CTE umumnya diasosiasikan dengan olahraga seperti tinju dan mulai mengarah pada American Football meskipun mereka dilengkapi dengan peredam dan helm. Di Amerika, sepakbola dianggap sebagai olahraga yang lebih aman buat anak-anak. Namun, kematian Grange menimbulkan perdebatan tersendiri soal itu.
“Dia memiliki kerusakan yang besar di bagian otaknya,” ujar dr. Ann McKee dikutip dari Telegraph, “Kami telah melihat atlet lain pada usia 20-an dengan tingkat penyakit seperti ini, tetapi mereka biasanya pemain (American) football.”
Bahaya Duel Udara
Sementara itu, peneliti dari Universitas Colorado meneliti kondisi sekitar lebih dari seribu gegar otak yang terjadi selama hampir 3 juta latihan dan pertandingan sepakbola di sekolah menengah atas anak laki-laki dan perempuan selama sembilan tahun. Data dari High School RIO, sebuah sistem pengawasan cedera olahraga nasional, menunjukkan bahwa sebagian besar gegar otak terjadi saat melakukan kontak dengan pemain lain.
Menurut tim peneliti, sundulan menyebabkan 30 persen dari gegar otak. Sisanya, 70% gegar otak terjadi selama aktivitas lain, seperti bertahan, menjaga gawang, atau mengejar bola lepas.
“Saat pemain melompat untuk menyundul bola, mereka terkena pukulan di kepala atau dipukul dengan siku atau bagian tubuh lainnya, atau mereka terjatuh dan kepalanya terbentur tanah,” jelas tim peneliti.
Sebagai bagian dari upaya komprehensif untuk membuat sepakbola remaja lebih aman, pada 2015 US Soccer melarang sundulan di antara pemain berusia di bawah 10 tahun, dan membatasi jumlah sundulan di antara pemain berusia 11 hingga 13 tahun.
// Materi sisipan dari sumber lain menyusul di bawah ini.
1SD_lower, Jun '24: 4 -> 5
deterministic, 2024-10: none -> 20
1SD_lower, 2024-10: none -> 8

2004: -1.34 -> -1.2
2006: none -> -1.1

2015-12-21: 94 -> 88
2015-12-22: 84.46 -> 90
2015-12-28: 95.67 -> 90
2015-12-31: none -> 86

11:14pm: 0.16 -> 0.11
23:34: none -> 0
Apakah aturan sundulan ini akan mengurangi gegar otak masih harus dilihat. Namun, mengurangi kontak atlet akan lebih efektif, meski tentu saja sulit terwujud. Karena bagaimana caranya main bola tanpa kontak fisik?
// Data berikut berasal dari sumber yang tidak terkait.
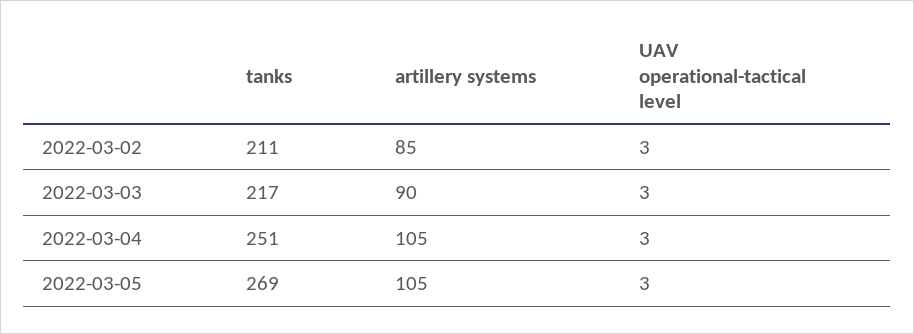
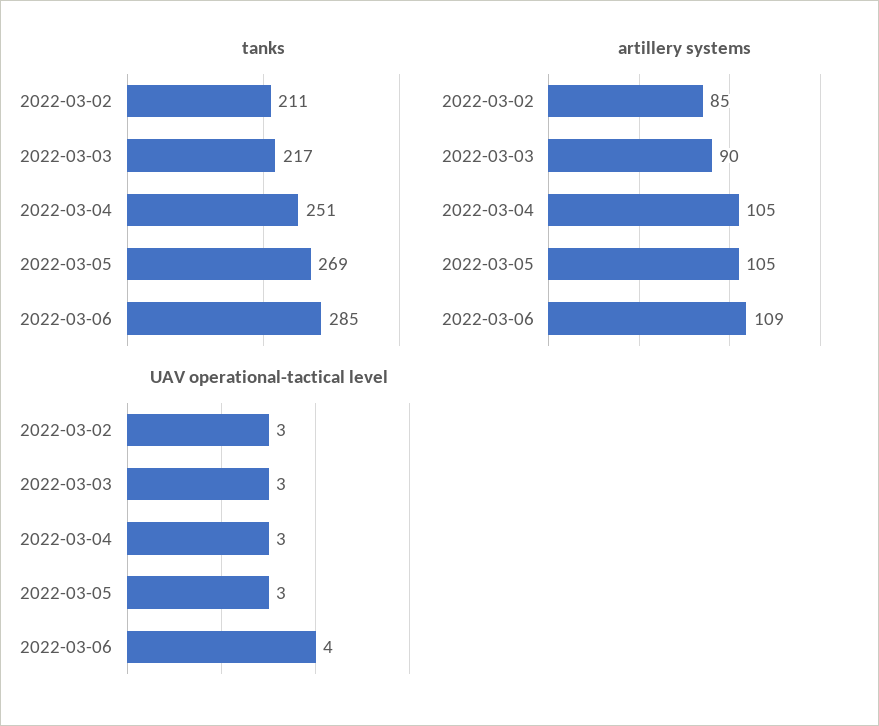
tanks, 2022-03-06: none -> 285
artillery systems, 2022-03-06: none -> 109
UAV operational-tactical level, 2022-03-06: none -> 4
Hanya ada sedikit penelitian mengenai risiko gegar otak pada pemain sepakbola remaja atau dampak sundulan dan gegar otak terhadap kesehatan mereka. Beberapa penelitian kecil telah meneliti potensi efek jangka pendek dari sundulan di kalangan pemain remaja. Sebagian besar melaporkan bahwa sundulan tidak menyebabkan gejala gegar otak, melemahkan otot-otot yang memberikan stabilitas pada leher dan kepala, mempengaruhi koordinasi, atau mempengaruhi cara pemain berpikir, mengingat atau berperilaku.
Analisis pada tahun 2016 tidak menemukan bukti yang mengaitkan sundulan kepala di sepak bola remaja dengan kerusakan otak permanen. Hal ini menyusul penilaian sebelumnya yang dilakukan oleh American Academy of Pediatrics, yang menyimpulkan bahwa literatur tidak mendukung anggapan bahwa kontak kepala yang disengaja cenderung menyebabkan kerusakan otak akut atau kumulatif.
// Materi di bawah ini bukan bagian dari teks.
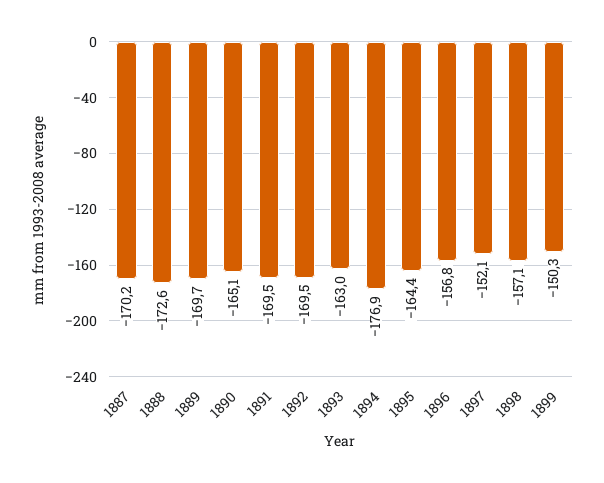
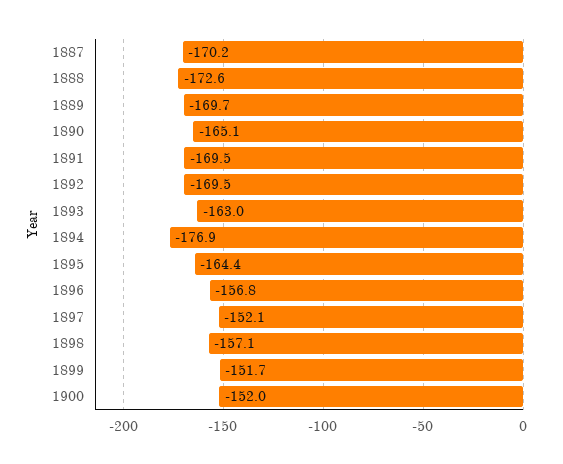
1899: -150.3 -> -151.7
1900: none -> -152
Meskipun upaya penelitian terus dilakukan, sebagian besar dokter setuju bahwa mengurangi kontak kepala yang tidak perlu dalam semua olahraga adalah hal yang masuk akal. Jika dicurigai adanya cedera kepala, atlet harus menemui ahli kesehatan profesional yang terlatih dalam diagnosis dan pengobatan gegar otak.